(Beginning of ENTRIES SHOWN)

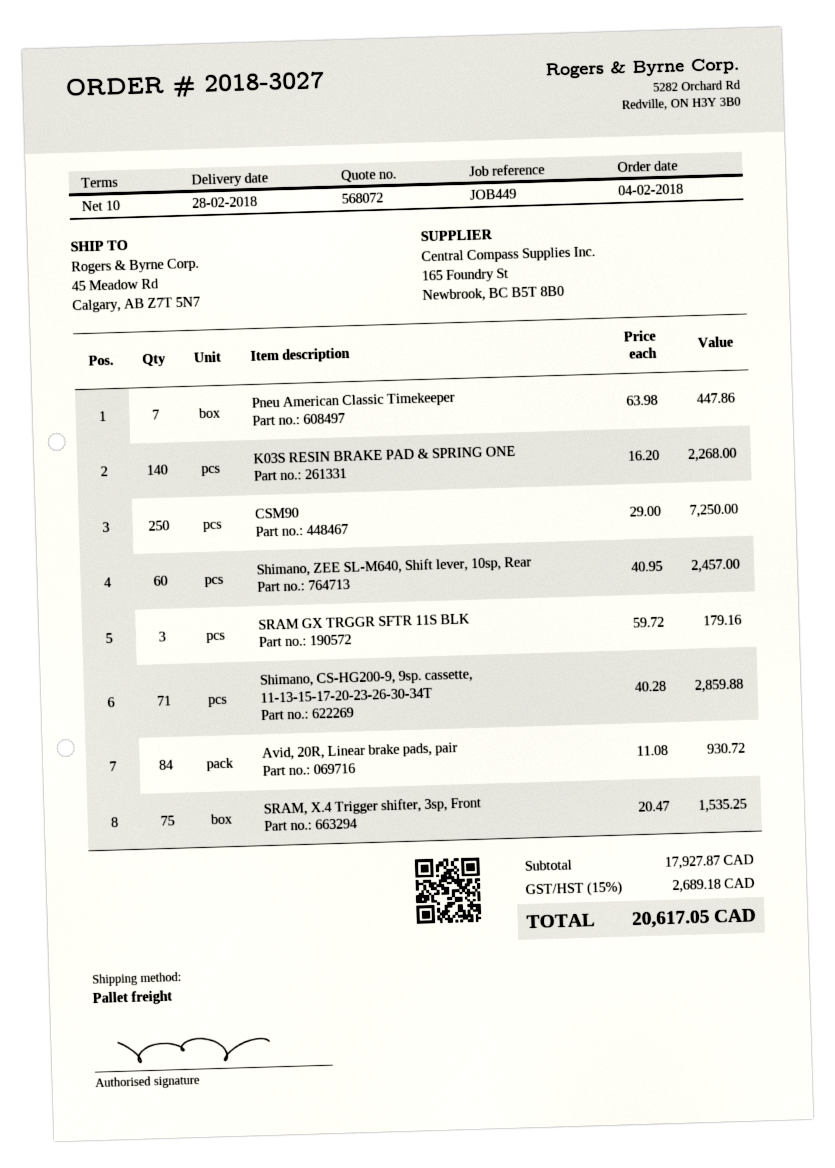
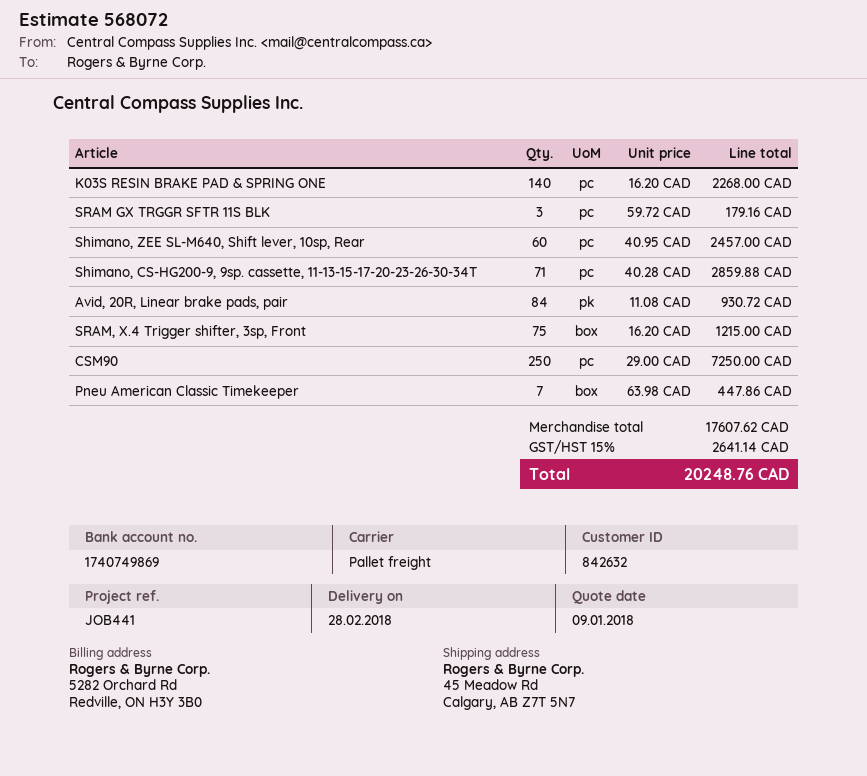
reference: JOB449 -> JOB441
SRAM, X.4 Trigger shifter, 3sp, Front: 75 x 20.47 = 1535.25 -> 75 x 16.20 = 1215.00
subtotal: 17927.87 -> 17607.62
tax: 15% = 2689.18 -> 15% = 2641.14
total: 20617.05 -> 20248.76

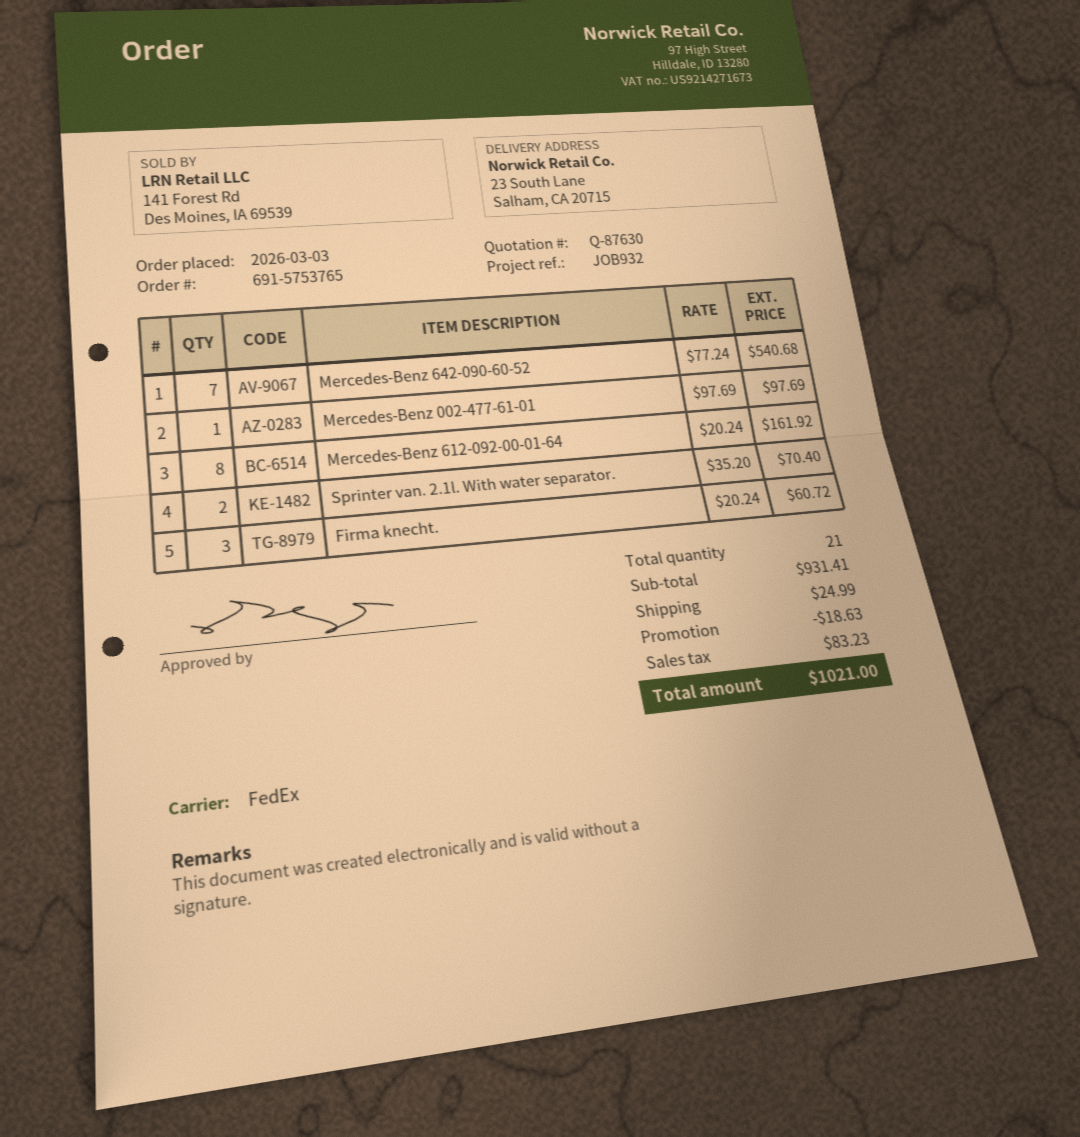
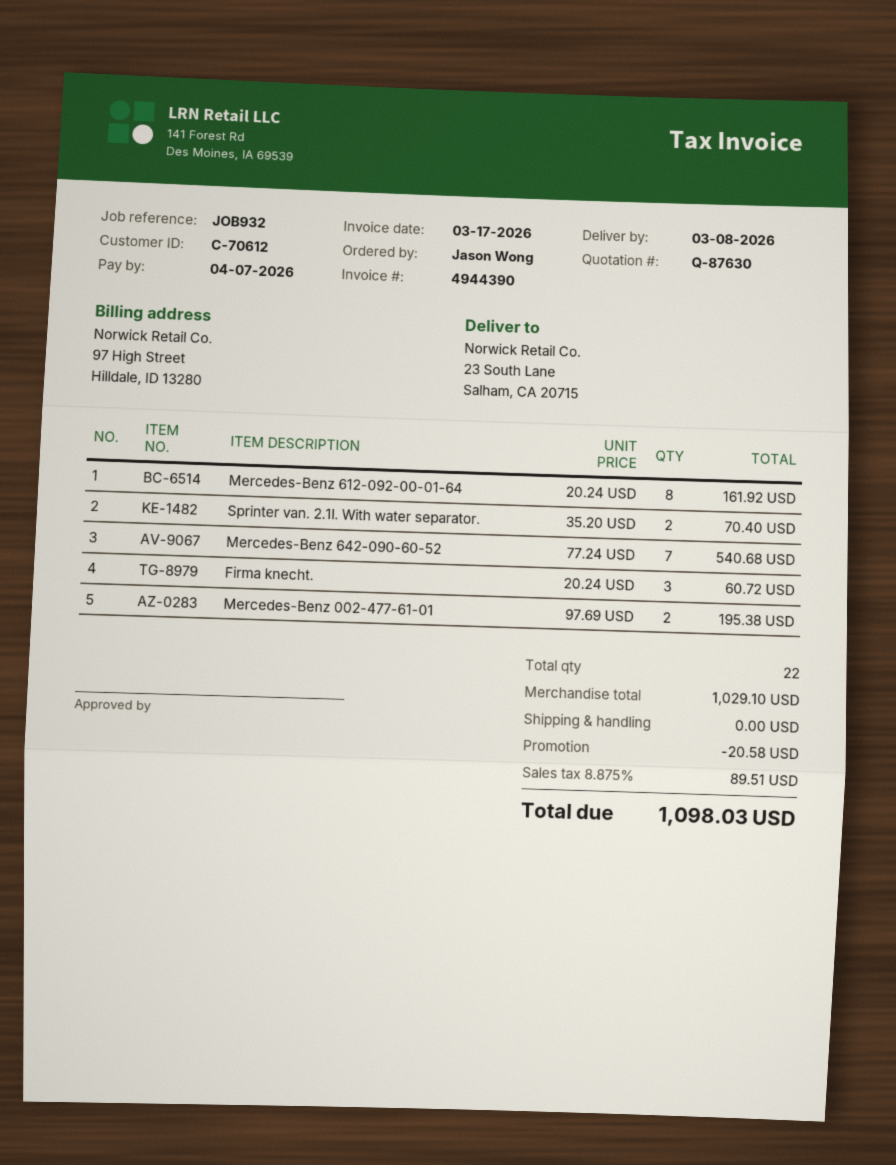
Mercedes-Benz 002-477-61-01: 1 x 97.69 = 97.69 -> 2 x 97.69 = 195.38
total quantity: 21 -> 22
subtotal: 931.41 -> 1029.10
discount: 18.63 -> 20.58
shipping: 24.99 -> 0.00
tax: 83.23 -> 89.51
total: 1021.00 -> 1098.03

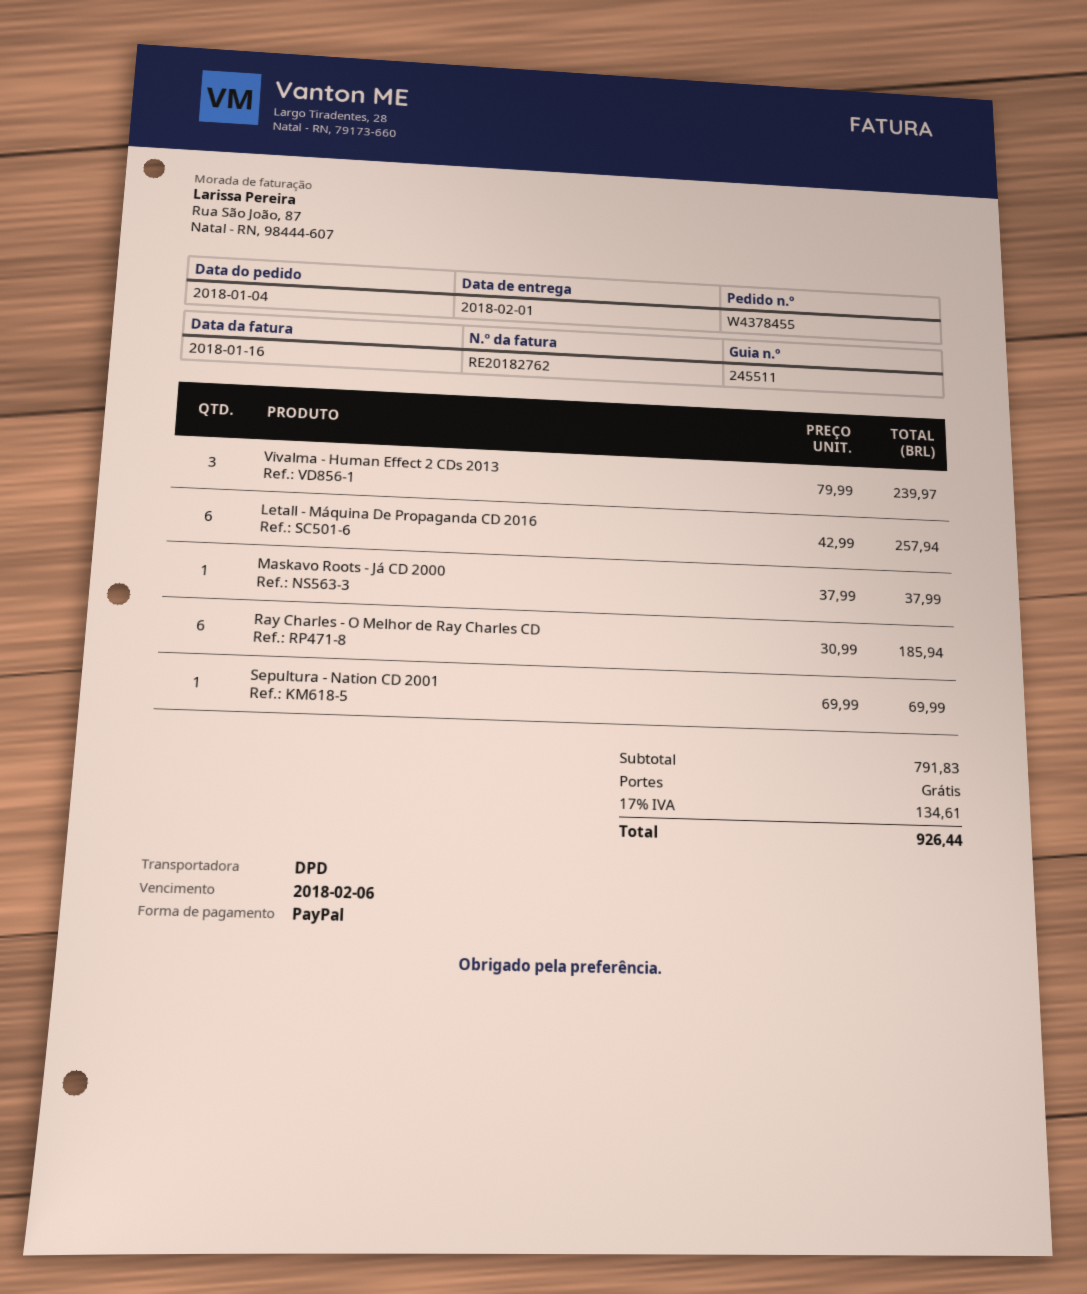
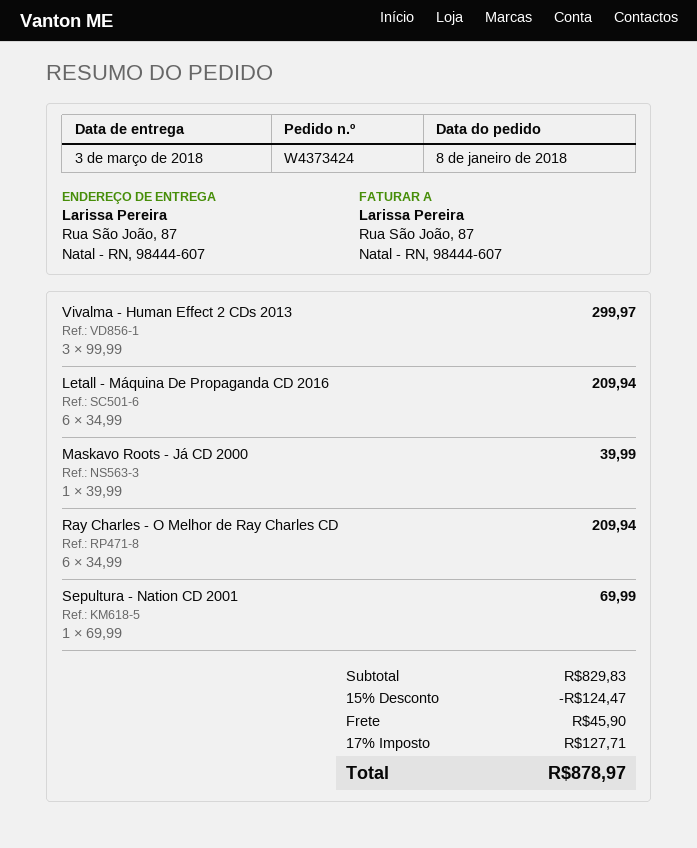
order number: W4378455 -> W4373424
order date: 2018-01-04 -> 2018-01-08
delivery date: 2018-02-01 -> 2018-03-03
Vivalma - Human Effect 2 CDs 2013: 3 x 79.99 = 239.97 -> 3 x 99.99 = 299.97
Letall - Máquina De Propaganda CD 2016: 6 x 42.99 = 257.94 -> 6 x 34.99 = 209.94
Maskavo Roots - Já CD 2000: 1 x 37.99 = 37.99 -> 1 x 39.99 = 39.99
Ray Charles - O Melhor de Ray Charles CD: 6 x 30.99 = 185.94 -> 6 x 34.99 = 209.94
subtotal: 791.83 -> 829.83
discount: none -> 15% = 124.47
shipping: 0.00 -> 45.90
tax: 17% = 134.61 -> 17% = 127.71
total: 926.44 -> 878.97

(End of ENTRIES SHOWN)

- YOUR ASSIGNMENT
Give back exactly the lines from the one with "delivery date: 2018-02-01 -> 2018-03-03" through the final line of the material, both ends included, and no others.

- RESPONSE
delivery date: 2018-02-01 -> 2018-03-03
Vivalma - Human Effect 2 CDs 2013: 3 x 79.99 = 239.97 -> 3 x 99.99 = 299.97
Letall - Máquina De Propaganda CD 2016: 6 x 42.99 = 257.94 -> 6 x 34.99 = 209.94
Maskavo Roots - Já CD 2000: 1 x 37.99 = 37.99 -> 1 x 39.99 = 39.99
Ray Charles - O Melhor de Ray Charles CD: 6 x 30.99 = 185.94 -> 6 x 34.99 = 209.94
subtotal: 791.83 -> 829.83
discount: none -> 15% = 124.47
shipping: 0.00 -> 45.90
tax: 17% = 134.61 -> 17% = 127.71
total: 926.44 -> 878.97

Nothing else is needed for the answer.